15 February 2023, marked the 79th birthday of iconic local equestrian guru ntate Enos Mosotho Mafokate. He was born on the 15th of February in 1944, at 5th Avenue Alexandra Township. I get the correct date from him verbally, as his identity document (ID) wrongfully states 1946. Such misleading details are not surprising as those were the heydays of racial oppression, even though 1944 predated the official adoption of apartheid as government policy (under the leadership of General James Barry Munnik (JBM) Hertzog’s (1866 – 1942) National Party (NP), the building blocks of apartheid were already firmly in place. It ought to be recalled that the NP was an Afrikaner ethnic ‘nationalist party’ which single-mindedly promoted the interests of Afrikaners in South Africa. As the custodians of apartheid, the NP governed South Africa from the 4th of June 1948, spanning the period until the 9th of May 1994. The latter details are critical in attempts to comprehend that ntate Enos Mafokate was treated as just another kaffir (a heathen incapable of achieving much due to their pigmentation as black, instead of their inability).

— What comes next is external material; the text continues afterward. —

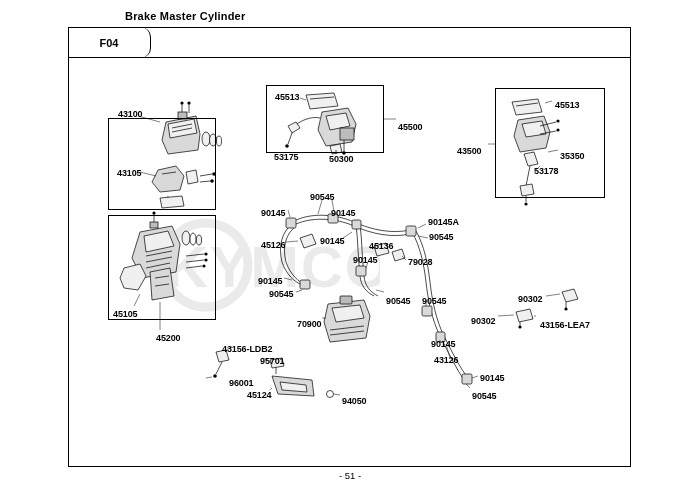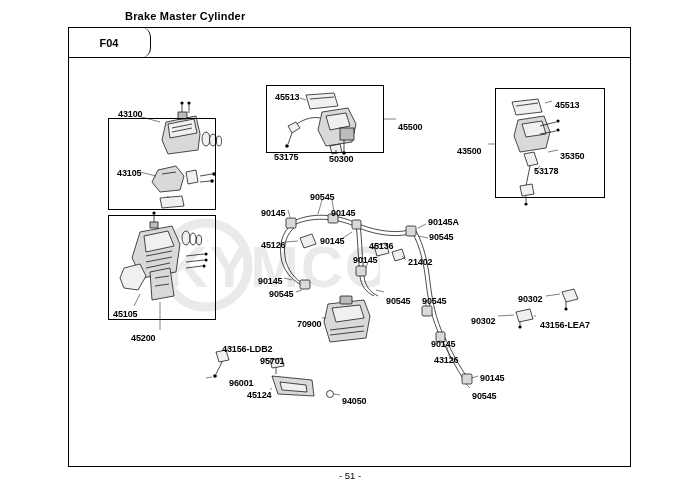"21402" div.lbl { text: 21402 -> 79028 }
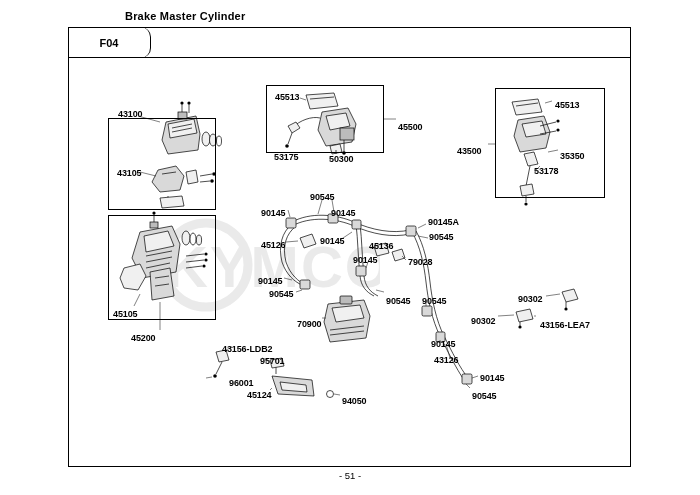"45200" div.lbl { left: 131px -> 156px }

Ntate Enos Mafokate’s 79th birthday programme comprised of both outdoor and indoor sessions. The outdoor items were led by Ms Katlego Mafokate (the eldest grand-daughter of ntate Enos Mafokate, who was taught to ride horses by her grandfather from the tender age of 10). Ms Katlego introduced Ms Moipone Twala to deliver an opening prayer to kick-start the birthday celebrations. Katlego then highlighted to the guests, who comprised of a cohort of learners and teachers from the Winnie Mandela School and broader community members (from Soweto and elsewhere) that an interview was to follow between ntate Enos Mafokate and myself, while others attendees were to engage in horse riding. The next item was a drama piece acted out by the students of Winnie Mandela School, ending the outdoor session. All present were then invited into the indoor hall of the Soweto Equestrian Centre. Ntate Enos Mafokate changed into a formal suit and tie, and his dapper look complimented the birthday decorations on the walls and tables, which were colourfully laced out across the venue. Ntate Enos Mafokate towered over a chocolate flavoured cake which was topped with the number 79, and addressed his audience, setting the tone for the celebratory occassion. Then entrepreneur and avid horse rider Mr Muzi Kunene III was called up, and he imparted a few words of support to ntate Enos Mafokate and the budding horse riders in the audience. He expressed to me his wish for the establishment of a polo team from Soweto. Ms Katlego Mafokate returned to announce two pleasant surprises, the gift of a portrait of ntate Enos Mafokate from the Winnie Mandela School, drawn by one of their learners, and a jovial performance of three uplifting songs, sung by a coterie of the Soweto Creative Arts group. The absence of Ward 33 councillor Nompumelelo Mazibuko, as was listed on the program, led to ntate Enos Mafokate formally ending the session, with words of thanks and announcements.
In 1992 at the Barcelona Olympics in Spain, ntate Enos Mafokate was selected as the first black South African show jumper to accompany the South African squad. Then in 2007 the City of Johannesburg (COJ) under Mayor Amos Masondo gifted ntate Enos Mafokate stand no 1679/1680, located on Vundla and the corner of Lefatola, in Moroka, where he built the current riding School as the ‘Enos Mafokate Equestrian Foundation’ and nicknamed ‘Soweto Equestrian Centre’. The latter is a non-profit riding school. Among its chief aims are to improve the welfare of cart horses in Soweto, and to open the elite world of horse riding up to those who cannot afford to ride horses. In our interview ntate Enos Mafokate explained that, “We work with autistic children from Adelaide Tambo School for the Physically Challenged. Working with such kids has led to the Soweto Equestrian Centre forging a working relationship with a Horse Therapy center in Honeydew. Our major clients include the Winnie Madikizela Mandela School, the Mohato School for Autism in Naledi, and the Molalatladi Primary School. It is fulfilling to host kids, who come to ride freely at the center from all over Soweto.” He lamented the lack of government support.